300,000 Hits

Well what a day it’s been.

  • I got paid  to watch an awesome dodgeball tournament, which even included a two-player swing.
  • I got unexpectedly OVERpaid to shovel a tiny deck.
  • I finished Avatar: The Last Airbender, and it was one of the best shows I’ve ever seen ever.
  • I got 300,ooo smaxx (literally right after finishing Avatar.

I’d say that’s a pretty fucking great day. Wouldn’t you?

What’s the point to these types of posts? Is it to celebrate the fact that x amount of people haphazardly stumbled across this ISSS? Nope. Honestly, the only thing I use these posts for now is as an update. And so, let the update commence.

Yes, I have reached 300K. It seems like just 4 months since I last wrote about achieving another 100K. Oh right, that’s because it was. Here are the only stats that I’ll show:

It took me 14 months to reach 100K.

It took me 9 months from that date to reach 200K.

It took 4 months from that date to reach 300K.

What does that say? My site is sucking less and less as time goes on. At this rate my next 100K should be sometime in March. Since I’m not that naive though, I’ll just assume that it will take 4-5 months, and then I’ll write another stupid post like this.

What to update? Well, milestones have certainly been piling up lately. I just celebrated 200K and 2 years, and very soon I’ll be celebrating 200 anime series completed. That’s like wasting 3 months or so of anime (if you  count movies and OVAs and shit). Three months, no sleeping/eating/breaks. Makes me wonder how much of my life I’ve spent watching movies. But all this shit is boring, so let’s talk about spam and then see a short video.

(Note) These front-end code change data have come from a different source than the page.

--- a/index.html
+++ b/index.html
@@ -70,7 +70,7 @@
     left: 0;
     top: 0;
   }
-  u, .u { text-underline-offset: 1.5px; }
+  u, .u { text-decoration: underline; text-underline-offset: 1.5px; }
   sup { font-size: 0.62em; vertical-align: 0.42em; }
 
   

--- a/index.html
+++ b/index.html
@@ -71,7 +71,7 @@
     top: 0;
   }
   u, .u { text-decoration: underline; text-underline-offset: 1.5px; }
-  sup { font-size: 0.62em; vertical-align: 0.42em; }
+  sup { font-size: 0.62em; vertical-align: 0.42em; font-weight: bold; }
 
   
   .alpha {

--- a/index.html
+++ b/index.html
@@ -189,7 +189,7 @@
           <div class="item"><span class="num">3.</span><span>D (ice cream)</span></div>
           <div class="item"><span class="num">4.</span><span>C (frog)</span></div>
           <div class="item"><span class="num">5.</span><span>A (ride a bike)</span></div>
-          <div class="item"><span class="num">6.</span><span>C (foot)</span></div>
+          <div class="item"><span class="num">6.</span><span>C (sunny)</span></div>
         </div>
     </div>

What the fuck is going on with SPAM lately? Every day I click on to my dashboard and notice anywhere from 8-15 new pieces of spam trying to sell me porn site informations and other bullshit like that. What the fuck? Cut that shit out, it’s annoying! So annoying in fact, that I don’t even check the spam, I just delete it all. So if you write a comment that doesn’t show up, it means it probably got tossed, seeing as I check up on Eye Sedso as often as I look at my shitey facebook, which is about 204949 times a day.

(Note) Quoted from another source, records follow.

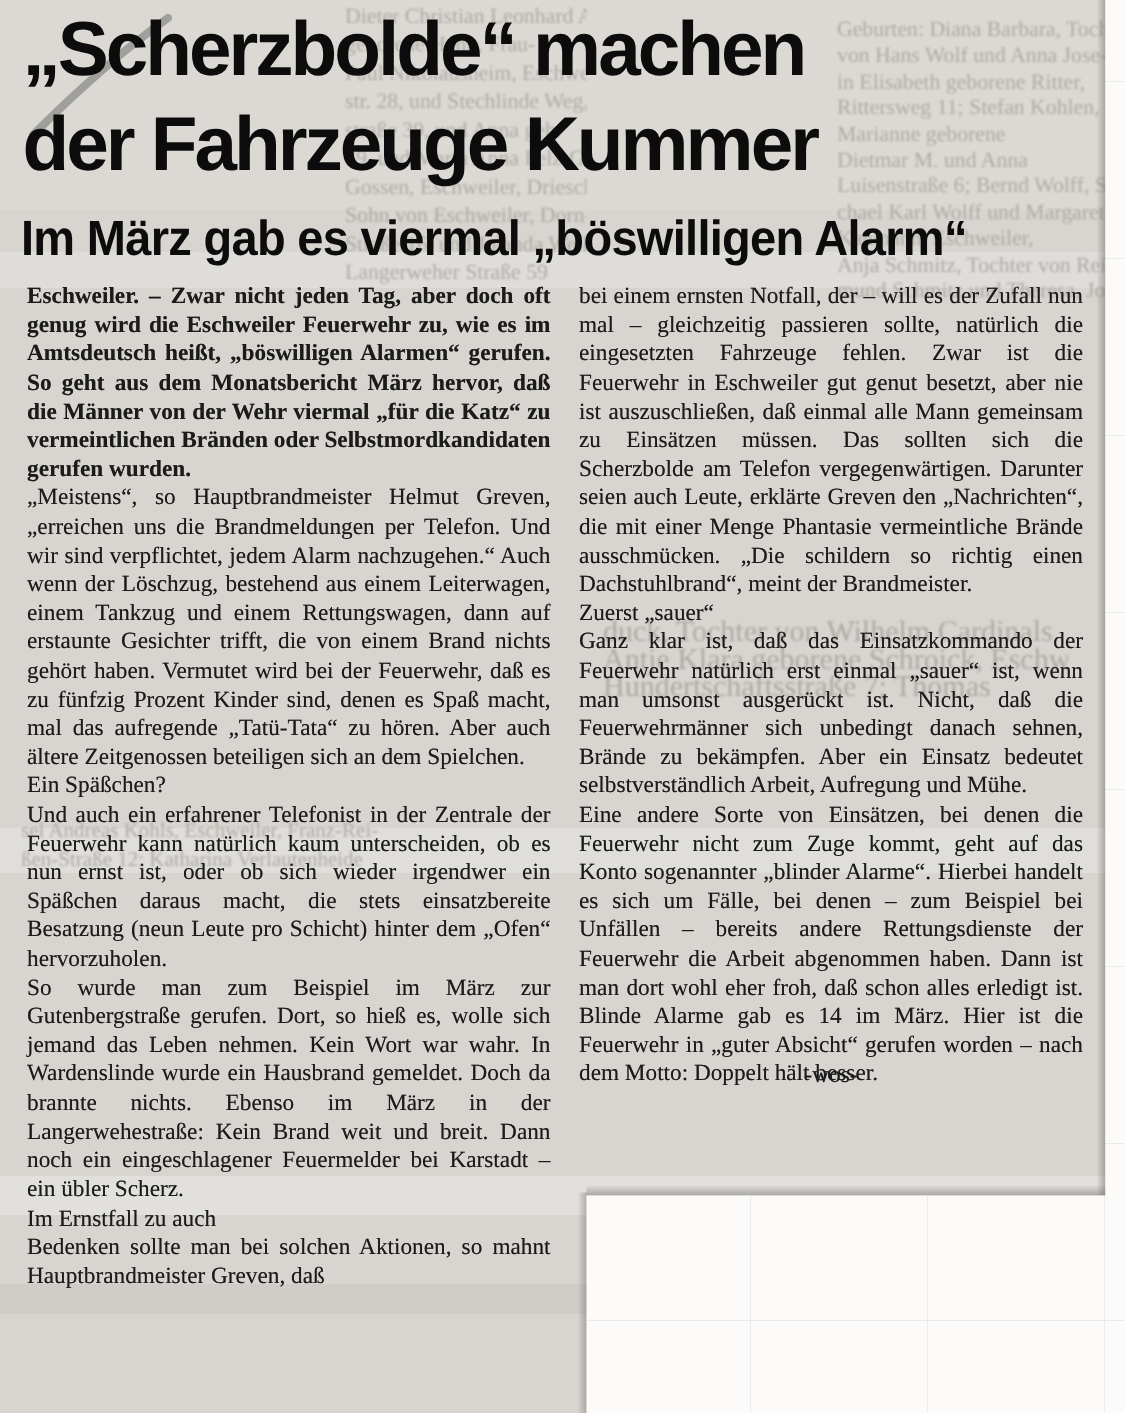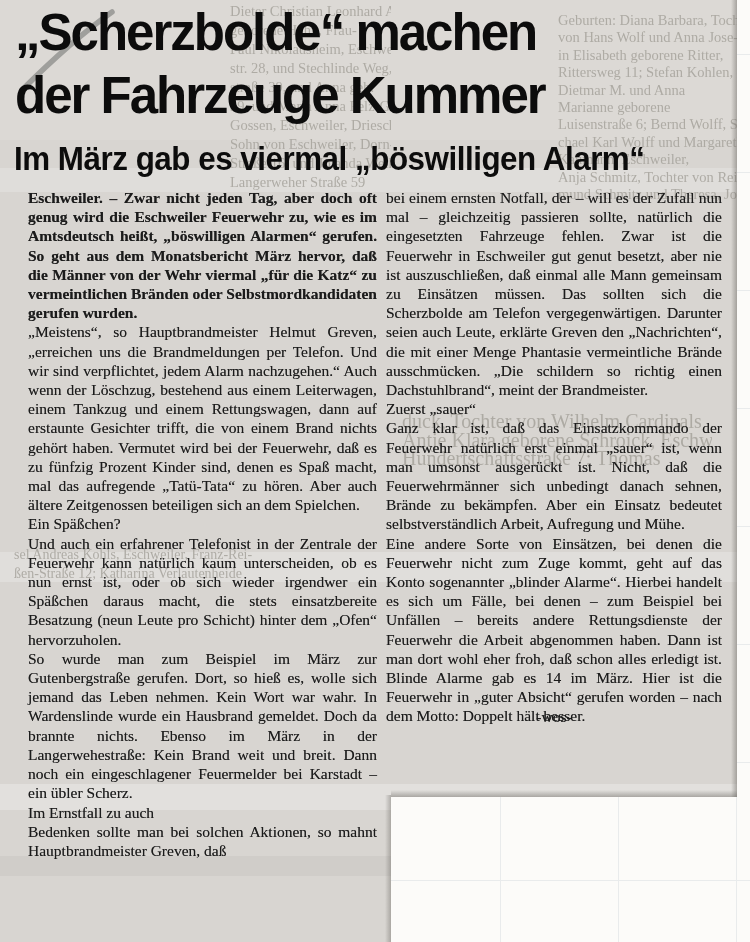--- a/index.html
+++ b/index.html
@@ -106,8 +106,8 @@
         <div class="gl">von Hans Wolf und Anna Jose-</div>
         <div class="gl">in Elisabeth geborene Ritter,</div>
         <div class="gl">Rittersweg 11; Stefan Kohlen, Sohn</div>
+        <div class="gl">Marianne geborene</div>
         <div class="gl">Dietmar M. und Anna</div>
-        <div class="gl">Marianne geborene</div>
         <div class="gl">Luisenstraße 6; Bernd Wolff, Sohn von Mi-</div>
         <div class="gl">chael Karl Wolff und Margarethe geb.</div>
         <div class="gl">Kaumann, Eschweiler,</div>

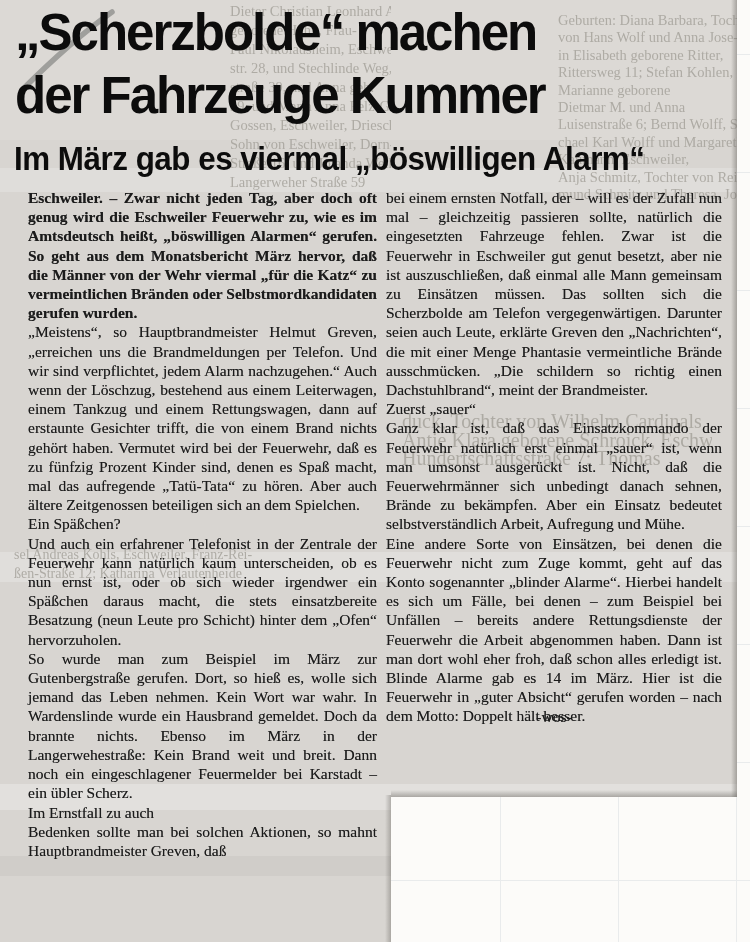--- a/index.html
+++ b/index.html
@@ -67,7 +67,7 @@
     color:#1b1b1b;text-align:justify;
     text-shadow:0 0 .4px rgba(25,25,25,.55);
   }
-  .col1{left:28px;width:349px;}
+  .col1{left:18px;width:349px;}
   .col2{left:386px;width:336px;}
   .col p{margin:0;}
   .lead{font-weight:bold;}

I was going to make a video, and then I fucking did. I’ve been wanting to do something like this ever since I got my really really shitty webcam years ago. But I’ve been lazy. This video is…….retarded (perfect). Have fun, and good luck understanding what I’m saying:

If I cared I might re-do that video, but unfortunately, I don’t give a shit, so cram your criticism up your ass. The main point of that was to talk about Oballer’s Blog, which is in the process of transforming into an ISSS, making the Grand Total of ISSSs out there 3. However, he still totes the name “Oballer’s BLOG” key emphasis on “BLOG”. That shit’s gotta change. In fact, I see this as an opportunity finally give the site a name that isn’t boring and dumb like “Oballer’s Blog” was and is. to put things in perspective, a name like “Oballer’s Blog” would be like the Red Sox naming themselves “Henry’s Baseball Team.” Okay, we know it’s a baseball team, and it’s owned by John Henry. Great. God I wish I faced oballer in the anime tournament, because I would have made that a point and just taken advantage. Regardless, it’s great to have another ISSS. They don’t give shits about anything.

ISSSs in existence:

Notice how all ISSSs so far deal with a major thing in my life that I like specifically. Anime, hip hop, and movies are of my favorite things in existence. What does this mean? THE WORLD REVOLVES AROUND ME!

I’ve proven that I’m actually God, and have nothing more to say, so here’s Yuri Ebihara eating some McDonalds. I’m fucking hungry, and if it were up to me, I’d eat both the delicious McDonalds in Yuri’s hand, and Yuri’s vagina, which my hand would be in….THEN MY DICK WOULD BE THERE!

Extra Shit

If you haven’t watched Avatar: The Last Airbender, then you are really really dumb. One of the best shows ever made. More to come.

I tried to visit Refuse to Come Wack today, and got this:

Good thing I have virus protection, other wise my computer might become corrupted from looking at stuff like cute animals.